=== Provided records ===

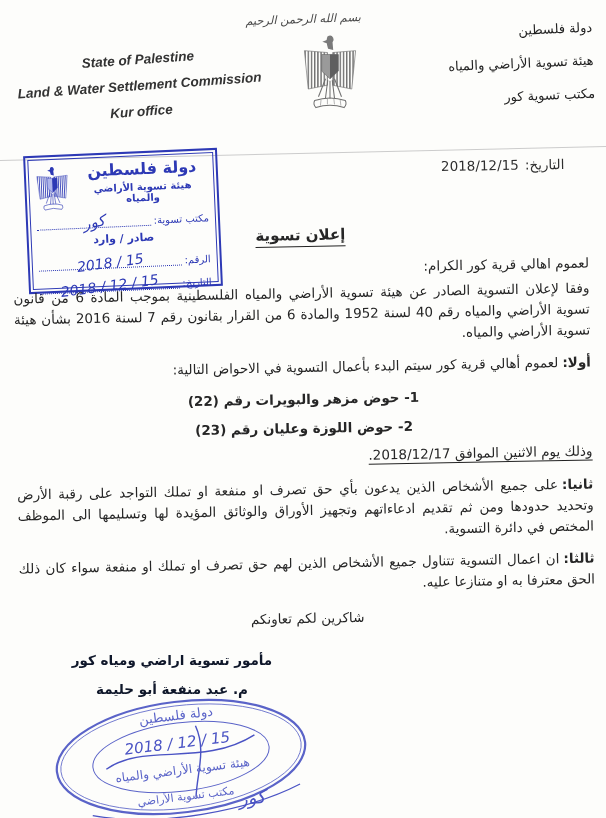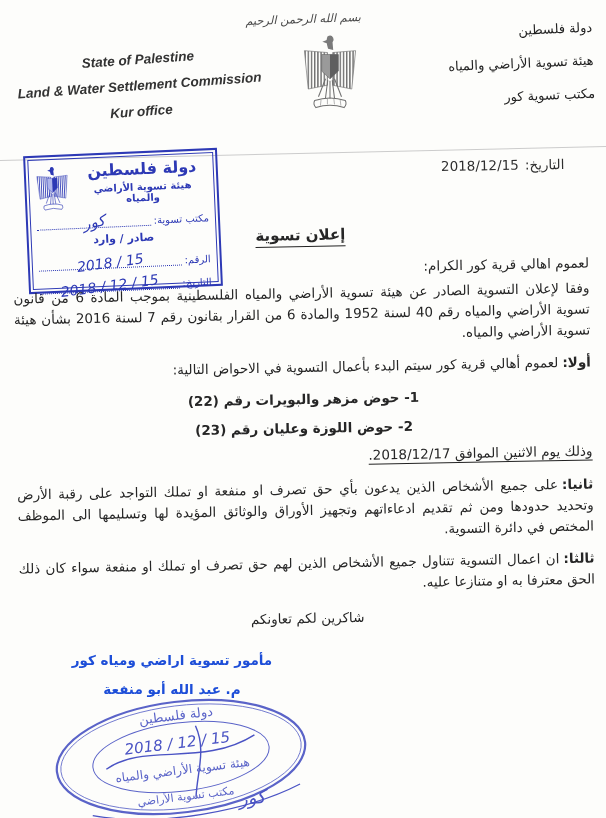--- a/index.html
+++ b/index.html
@@ -72,21 +72,21 @@
   .lead{font-weight:bold;margin-left:4px;}
   .b-basin{text-align:center;font-weight:bold;margin-top:13px;}
   .b-datenote{margin-top:12px;text-align:right;}
   .b-datenote span{display:inline-block;border-bottom:1px solid #222;padding-bottom:1px;}
   .b-second{margin-top:13px;}
   .b-third{margin-top:12px;}
   .b-thanks{margin-top:15px;text-align:center;}
   
   .sig{
     position:absolute;top:652px;left:36px;width:272px;text-align:center;
-    direction:rtl;font-weight:bold;font-size:13.5px;color:#1d4ed8;
+    direction:rtl;font-weight:bold;font-size:13.5px;color:#0f172a;
   }
   .sig-name{margin-top:13px;}
   
   .seal{position:absolute;top:697px;left:50px;width:262px;height:120px;transform:rotate(-7deg);}
   .seal svg{width:100%;height:100%;overflow:visible;}
   .seal text{font-family:"DejaVu Sans",sans-serif;}
 </style>
 </head>
 <body>
 
@@ -209,21 +209,21 @@
       <span class="lead">ثانيا:</span><span>على جميع الأشخاص الذين يدعون بأي حق تصرف او منفعة او تملك التواجد على رقبة الأرض وتحديد حدودها ومن ثم تقديم ادعاءاتهم وتجهيز الأوراق والوثائق المؤيدة لها وتسليمها الى الموظف المختص في دائرة التسوية.</span>
     </div>
     <div class="b-par b-third">
       <span class="lead">ثالثا:</span><span>ان اعمال التسوية تتناول جميع الأشخاص الذين لهم حق تصرف او تملك او منفعة سواء كان ذلك الحق معترفا به او متنازعا عليه.</span>
     </div>
     <div class="b-thanks">شاكرين لكم تعاونكم</div>
   </div>
 
   <div class="sig">
     <div class="sig-title">مأمور تسوية اراضي ومياه كور</div>
-    <div class="sig-name">م. عبد الله أبو منفعة</div>
+    <div class="sig-name">م. عبد منفعة أبو حليمة</div>
   </div>
 
   <div class="seal">
     <svg viewBox="0 0 260 118">
       <g stroke="#5a63c8" fill="none">
         <ellipse cx="130" cy="59" rx="124" ry="55" stroke-width="2.2"></ellipse>
         <ellipse cx="130" cy="59" rx="120" ry="51" stroke-width="0.8"></ellipse>
         <ellipse cx="130" cy="59" rx="88" ry="34" stroke-width="1"></ellipse>
       </g>
       <text x="130" y="22" text-anchor="middle" font-size="13" letter-spacing="2" fill="#5a63c8">دولة فلسطين</text>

===

- [Assigned task]: What lines above contain the string "تملك"? Copy all of them.

- [Output below]:
       <span class="lead">ثانيا:</span><span>على جميع الأشخاص الذين يدعون بأي حق تصرف او منفعة او تملك التواجد على رقبة الأرض وتحديد حدودها ومن ثم تقديم ادعاءاتهم وتجهيز الأوراق والوثائق المؤيدة لها وتسليمها الى الموظف المختص في دائرة التسوية.</span>
       <span class="lead">ثالثا:</span><span>ان اعمال التسوية تتناول جميع الأشخاص الذين لهم حق تصرف او تملك او منفعة سواء كان ذلك الحق معترفا به او متنازعا عليه.</span>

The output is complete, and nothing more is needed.